Miller Kathy, Cortes Javier, Hurvitz Sara A, Krop Ian E, Tripathy Debu, Verma Sunil, Riahi Kaveh, Reynolds Joseph G, Wickham Thomas J, Molnar Istvan, Yardley Denise A
Indiana University Melvin and Bren Simon Cancer Center, Indianapolis, IN, USA.
Vall d'Hebron Institute of Oncology (VHIO), Barcelona, Spain and Ramony Cajal University Hospital, Madrid, Spain.
BMC Cancer. 2016 Jun 3;16:352. doi: 10.1186/s12885-016-2385-z.

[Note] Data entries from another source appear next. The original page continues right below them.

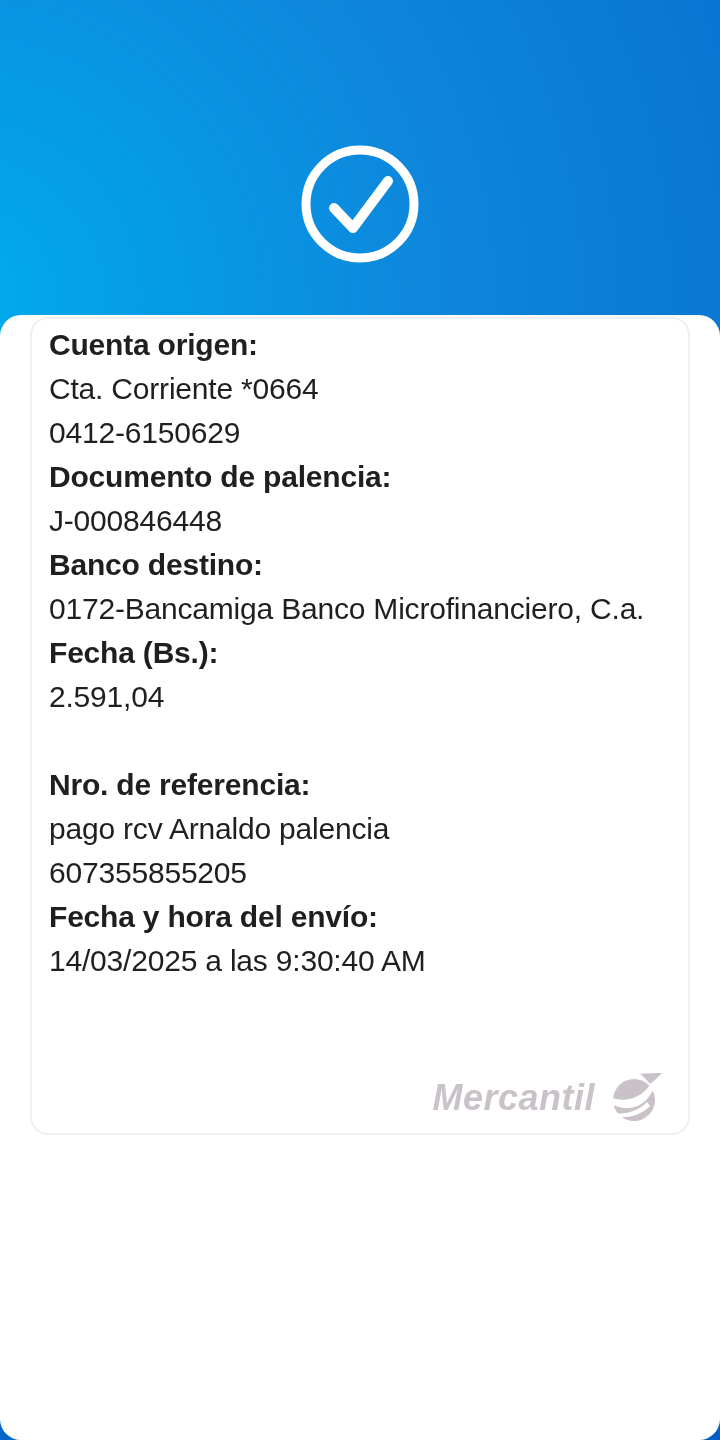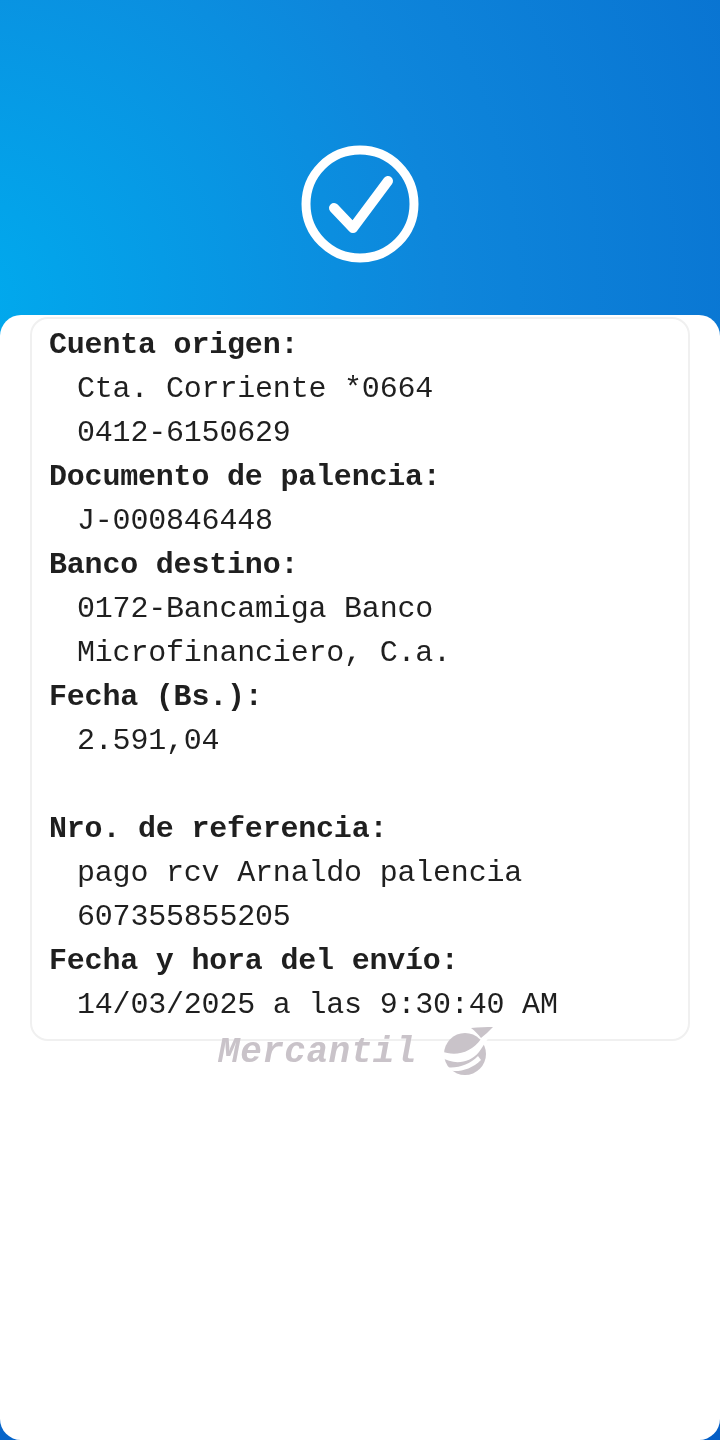"Cuenta origen:" .card { font-family: Liberation Mono, monospace -> none; height: 724px -> 818px }
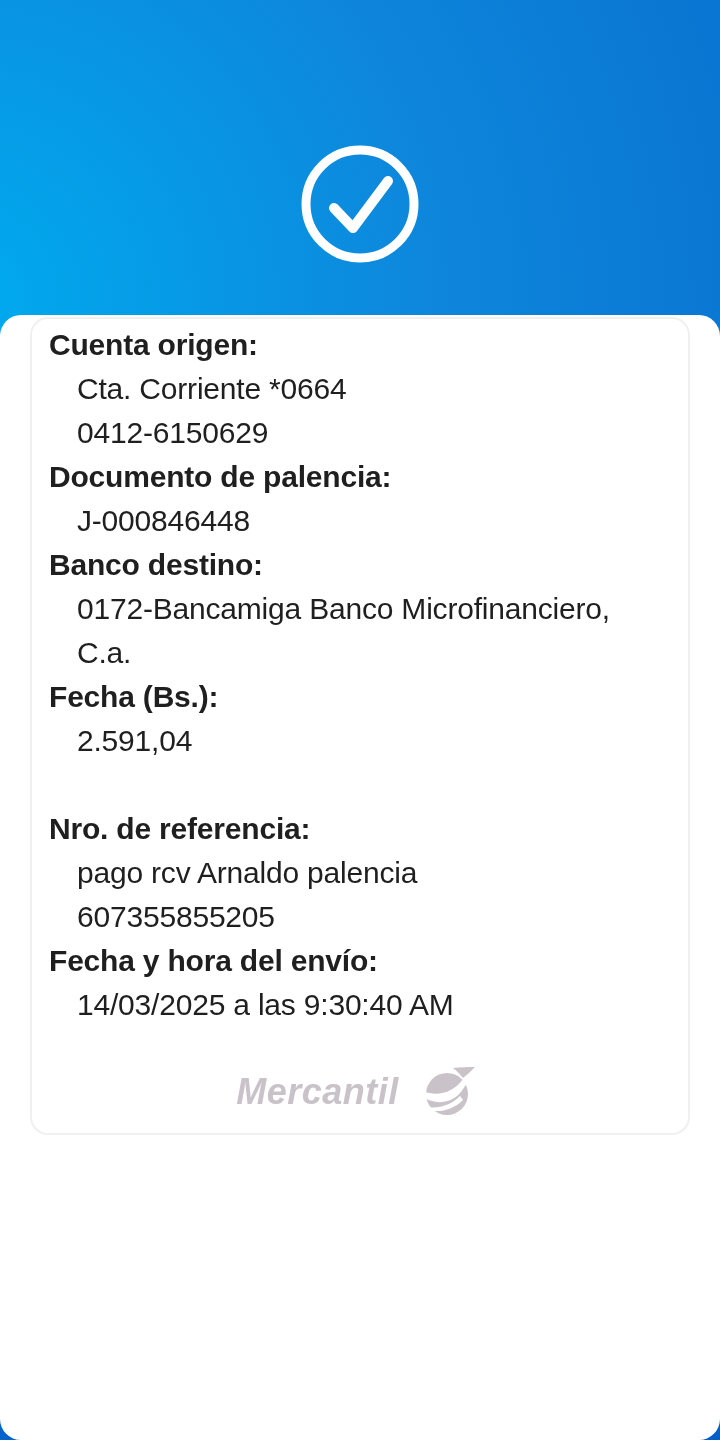"Cta. Corriente *0664" .value { margin-left: 28px -> none }
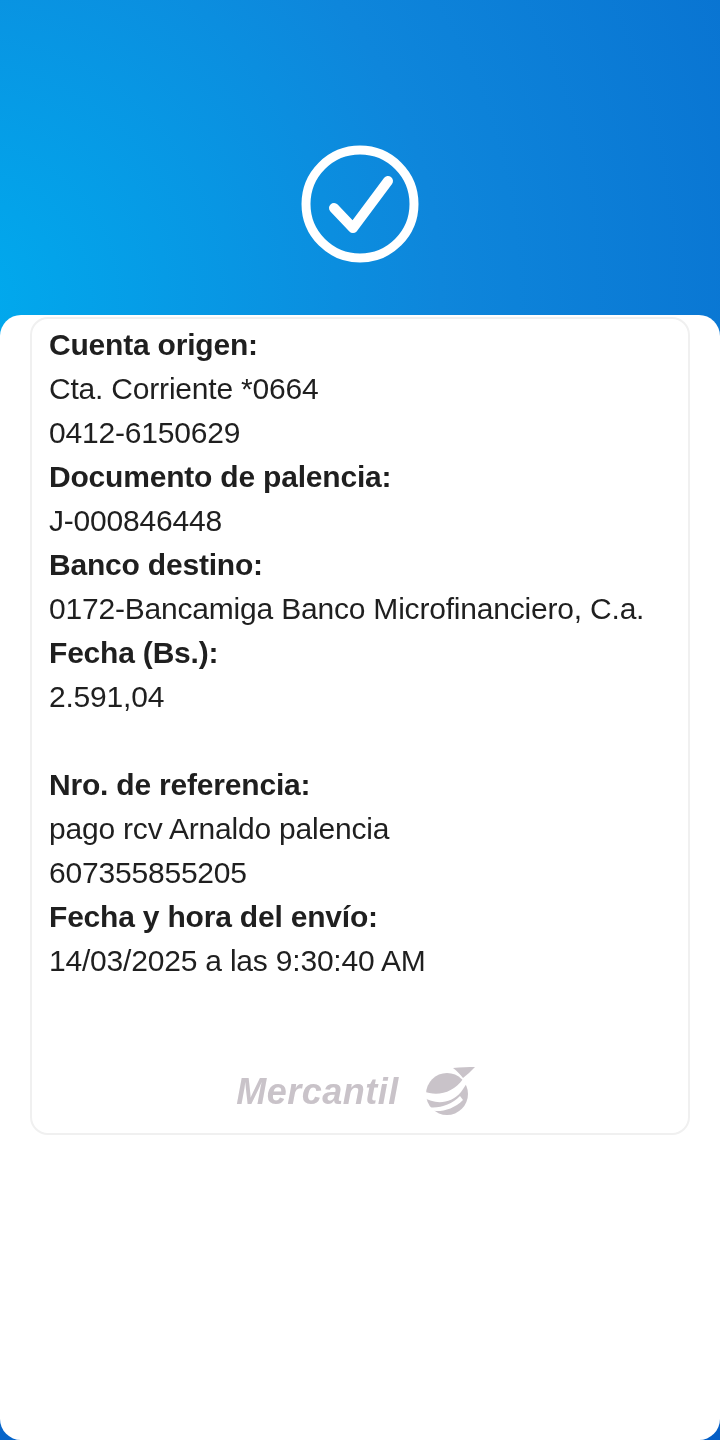"Mercantil" .logo-row { gap: 24px -> 15px; justify-content: center -> flex-end; margin-bottom: 16px -> 10px }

Human epidermal growth factor receptor 2 (HER2)-positive breast cancer is a particularly aggressive form of the disease, and ultimately progresses in patients with metastases on standard therapies. Anthracyclines, such as doxorubicin, are an effective treatment for HER2-positive breast cancer, particularly when administered in combination with trastuzumab - however, doxorubicin-related cardiotoxicity has limited its use. Many patients are therefore never treated with anthracyclines, even upon disease progression, despite the potential for benefit. MM-302 is a novel, HER2-targeted antibody-liposomal doxorubicin conjugate that specifically targets HER2-overexpressing cells. Preclinical and Phase 1 data suggest that MM-302, as a monotherapy or in combination with trastuzumab, could be effective for managing previously treated, anthracycline-naïve, HER2-positive breast cancer, without the cardiotoxicity observed with free doxorubicin formulations.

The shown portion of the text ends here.